Exercise requirements: Restate the records below word for word, and omit the images they hold.

--------------------

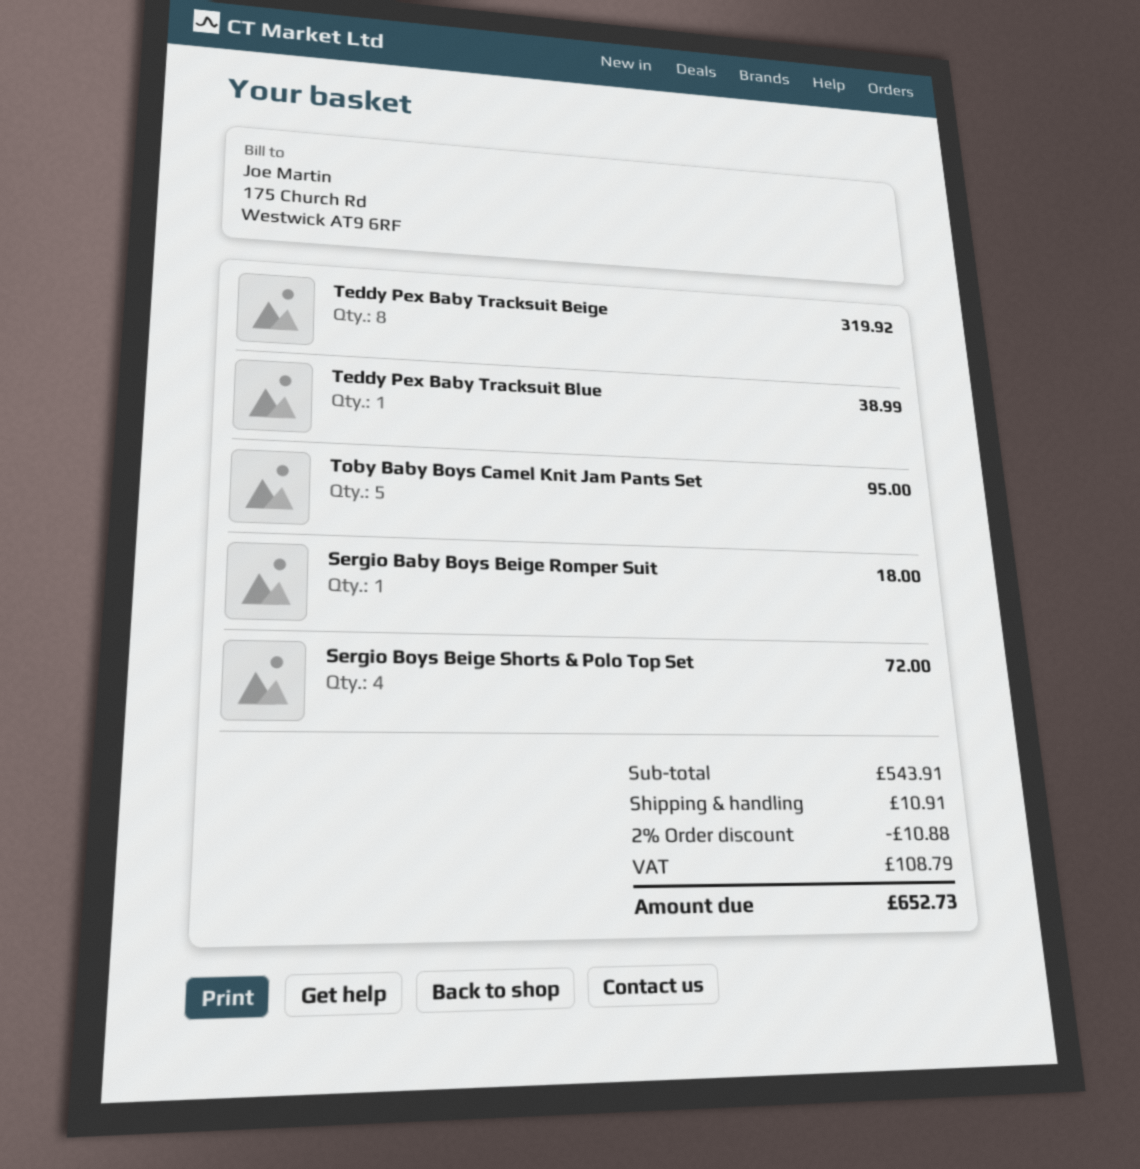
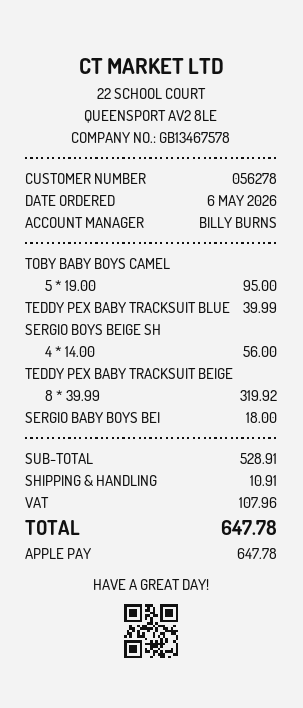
Teddy Pex Baby Tracksuit Blue: 1 for 38.99 -> 1 for 39.99
Sergio Boys Beige Shorts & Polo Top Set: 4 for 72.00 -> 4 for 56.00
subtotal: 543.91 -> 528.91
discount: 2% = 10.88 -> none
tax: 108.79 -> 107.96
total: 652.73 -> 647.78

--------------------

Completed task:
Teddy Pex Baby Tracksuit Blue: 1 for 38.99 -> 1 for 39.99
Sergio Boys Beige Shorts & Polo Top Set: 4 for 72.00 -> 4 for 56.00
subtotal: 543.91 -> 528.91
discount: 2% = 10.88 -> none
tax: 108.79 -> 107.96
total: 652.73 -> 647.78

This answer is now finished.